▶ [HOW TO COMPLETE THIS TASK]: Every line in the records below between the one holding "SEO and performance." and the one holding "with structured data", inclusive, is to be set down exactly; all other lines are to be left out.

▶ [MATERIAL PROVIDED]:
-*-

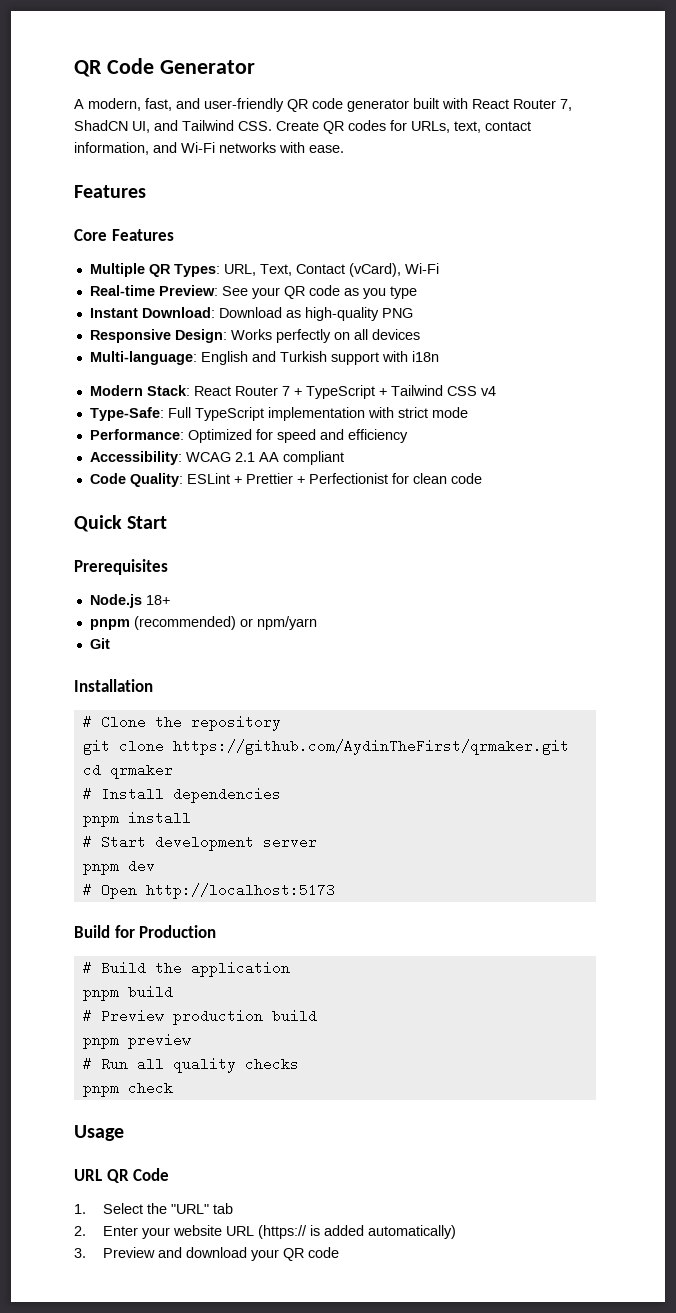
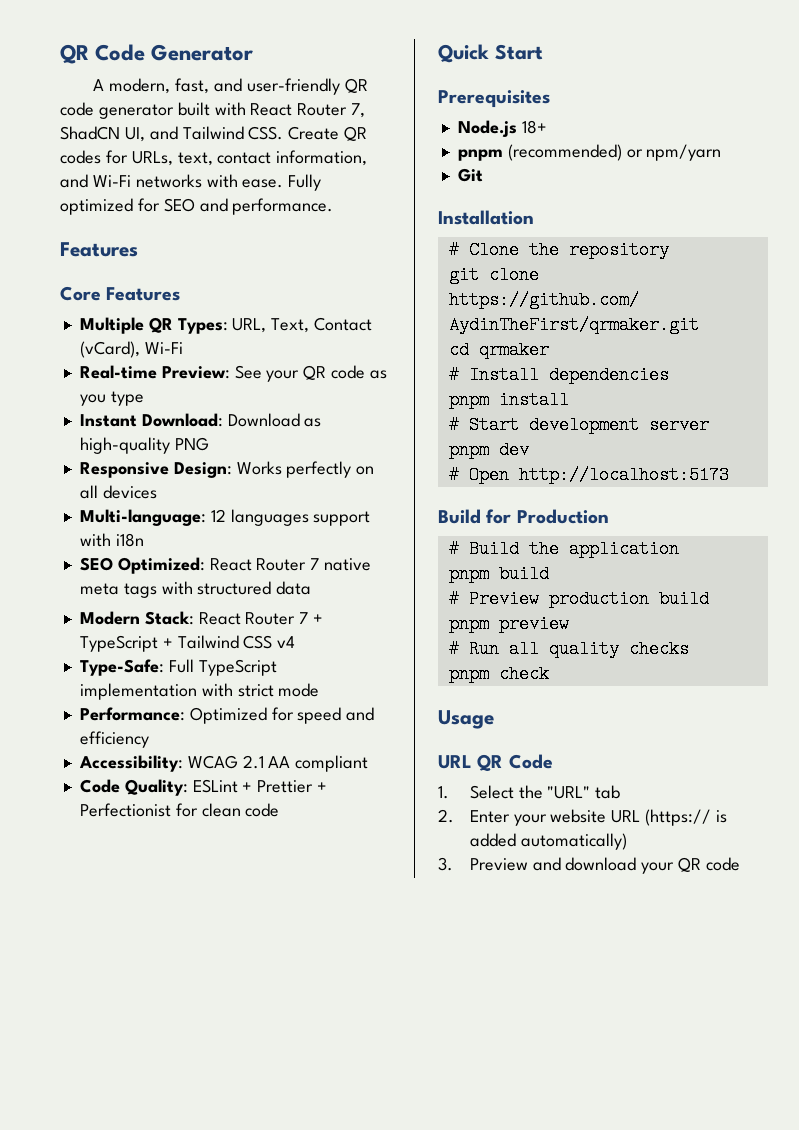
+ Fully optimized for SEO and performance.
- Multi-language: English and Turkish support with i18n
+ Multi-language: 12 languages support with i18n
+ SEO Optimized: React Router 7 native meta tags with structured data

-*-

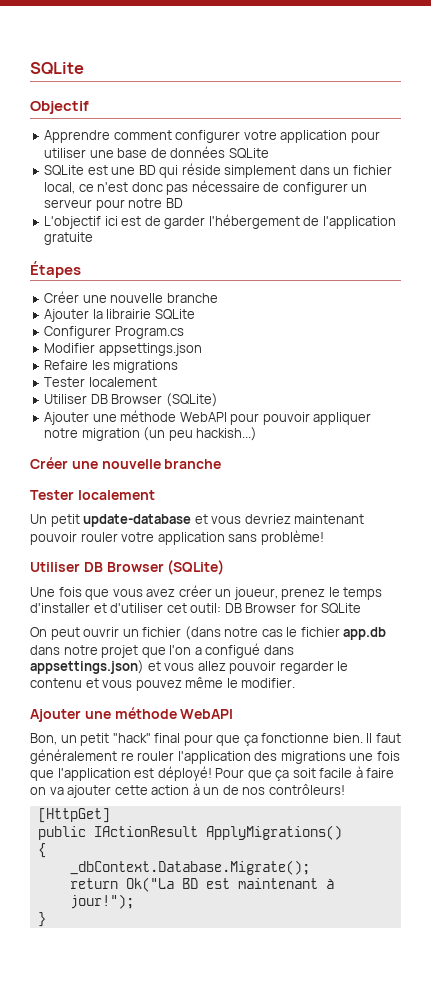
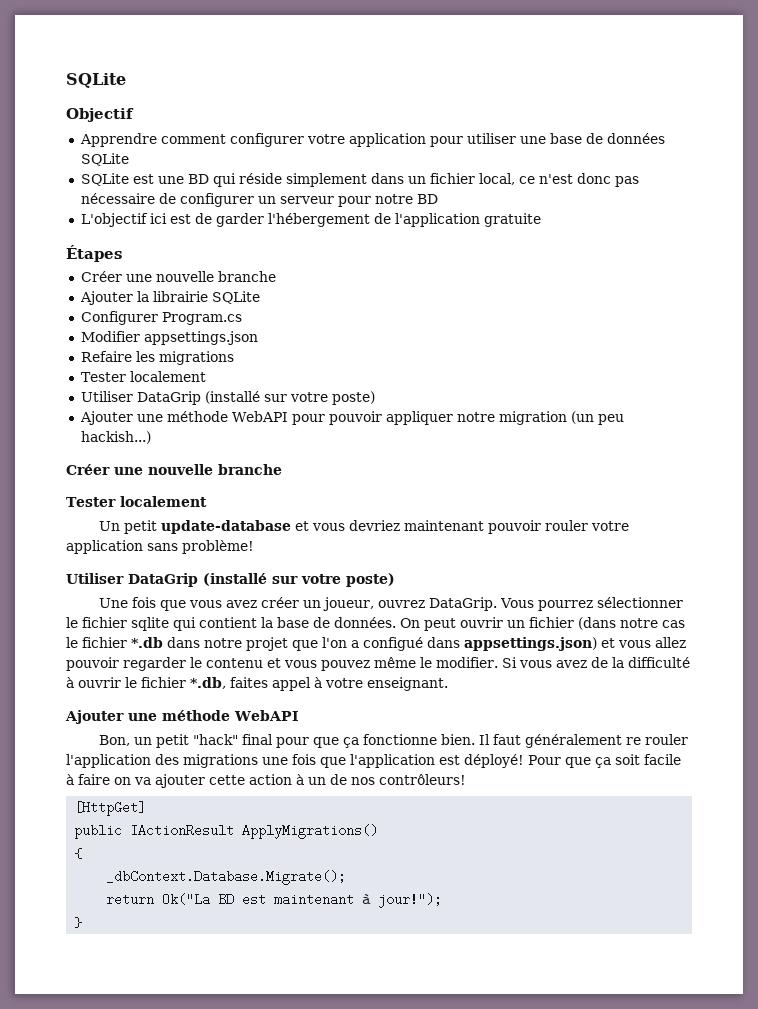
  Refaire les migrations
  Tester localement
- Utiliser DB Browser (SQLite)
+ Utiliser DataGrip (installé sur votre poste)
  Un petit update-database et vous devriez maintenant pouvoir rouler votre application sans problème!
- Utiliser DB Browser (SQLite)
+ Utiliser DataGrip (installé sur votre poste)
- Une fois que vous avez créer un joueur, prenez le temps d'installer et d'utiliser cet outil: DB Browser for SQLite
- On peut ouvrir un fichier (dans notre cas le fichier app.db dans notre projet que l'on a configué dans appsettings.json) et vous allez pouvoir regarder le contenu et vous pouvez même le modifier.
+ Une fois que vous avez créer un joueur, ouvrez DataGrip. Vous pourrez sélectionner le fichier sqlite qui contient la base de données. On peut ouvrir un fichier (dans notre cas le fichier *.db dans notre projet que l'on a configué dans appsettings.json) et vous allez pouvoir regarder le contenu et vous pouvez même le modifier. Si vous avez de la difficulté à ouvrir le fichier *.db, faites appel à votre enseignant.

-*-

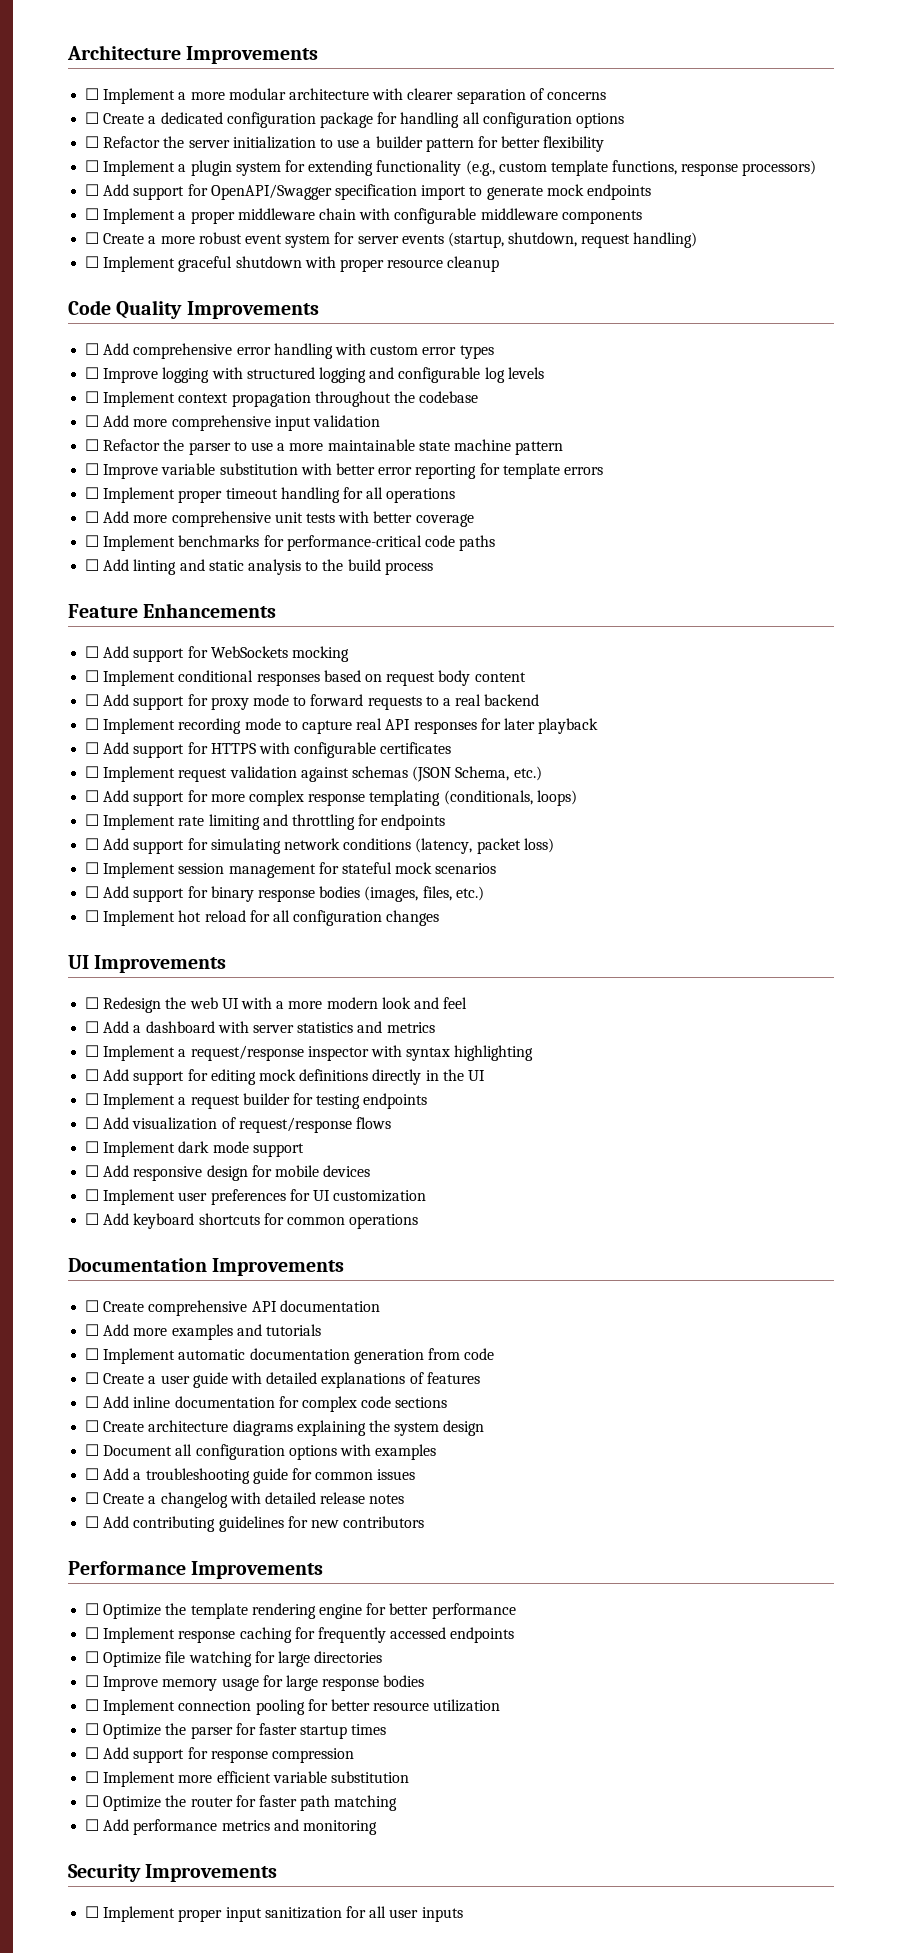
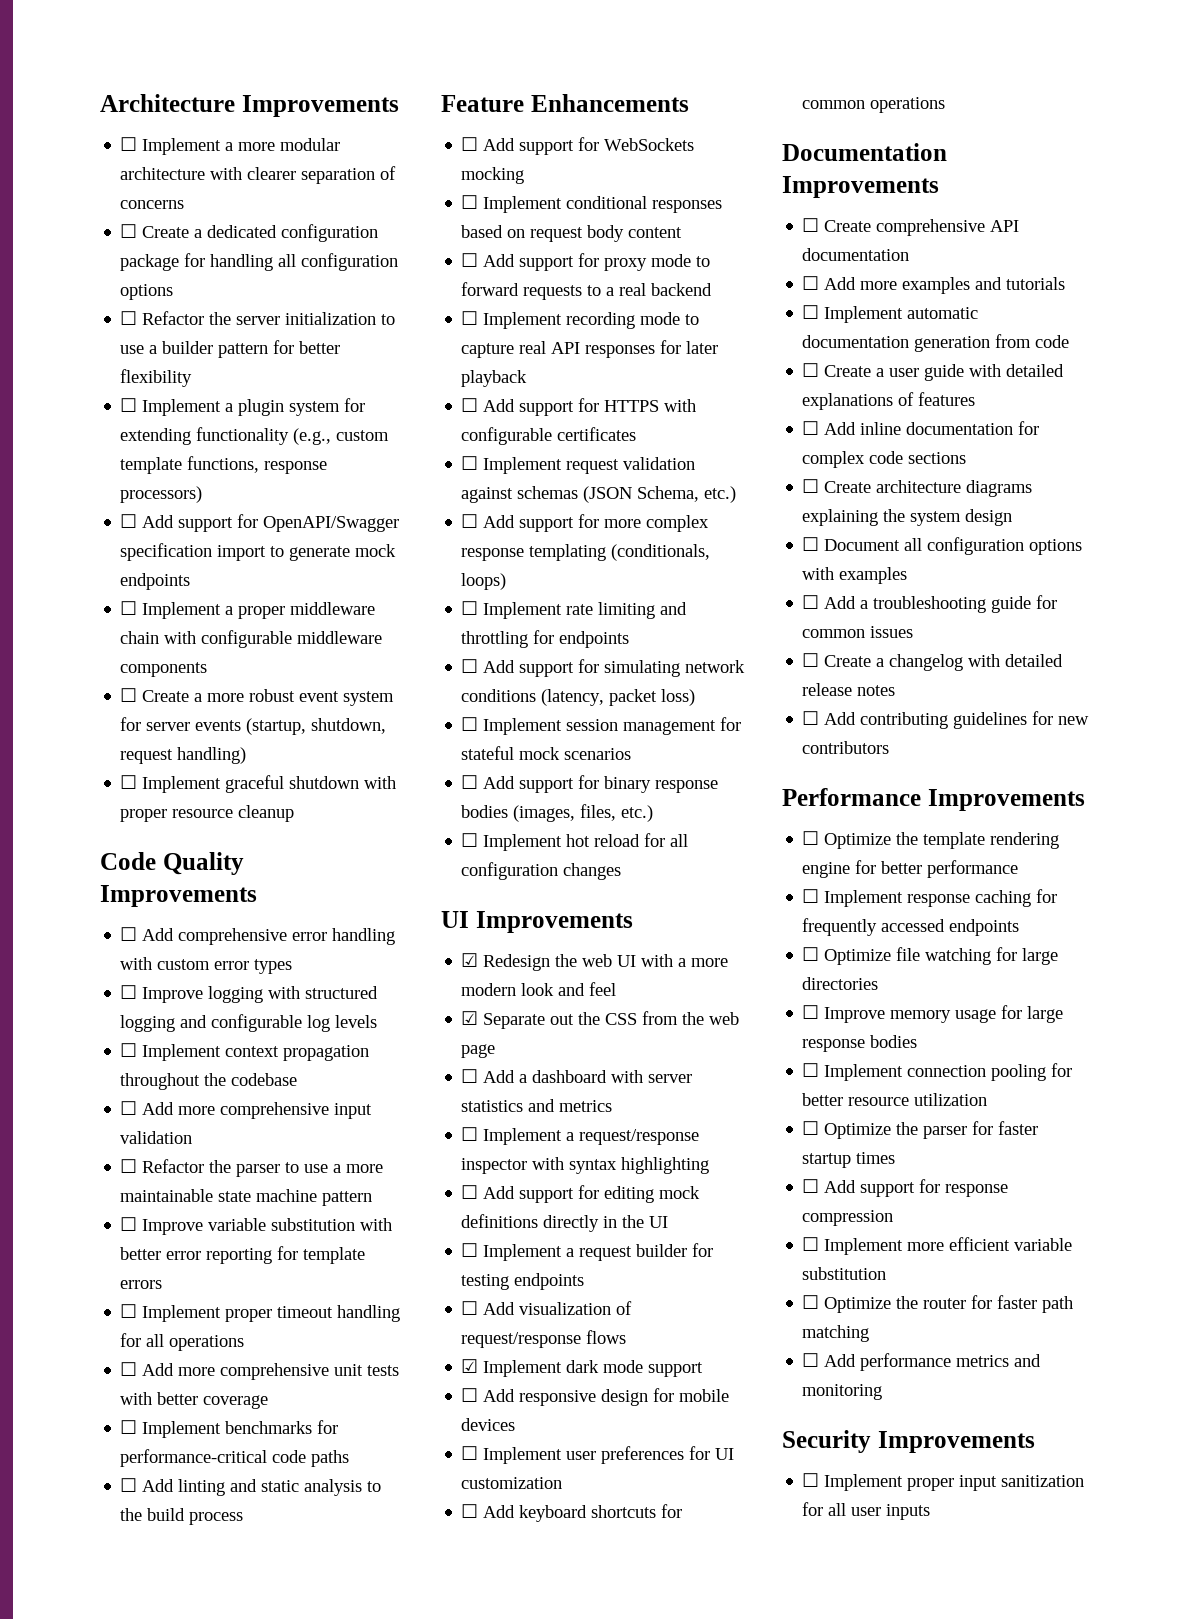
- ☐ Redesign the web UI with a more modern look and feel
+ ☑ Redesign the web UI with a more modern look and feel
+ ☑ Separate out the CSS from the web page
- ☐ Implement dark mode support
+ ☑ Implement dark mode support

-*-

▶ [OUTPUT FOR THIS EXERCISE]:
+ Fully optimized for SEO and performance.
- Multi-language: English and Turkish support with i18n
+ Multi-language: 12 languages support with i18n
+ SEO Optimized: React Router 7 native meta tags with structured data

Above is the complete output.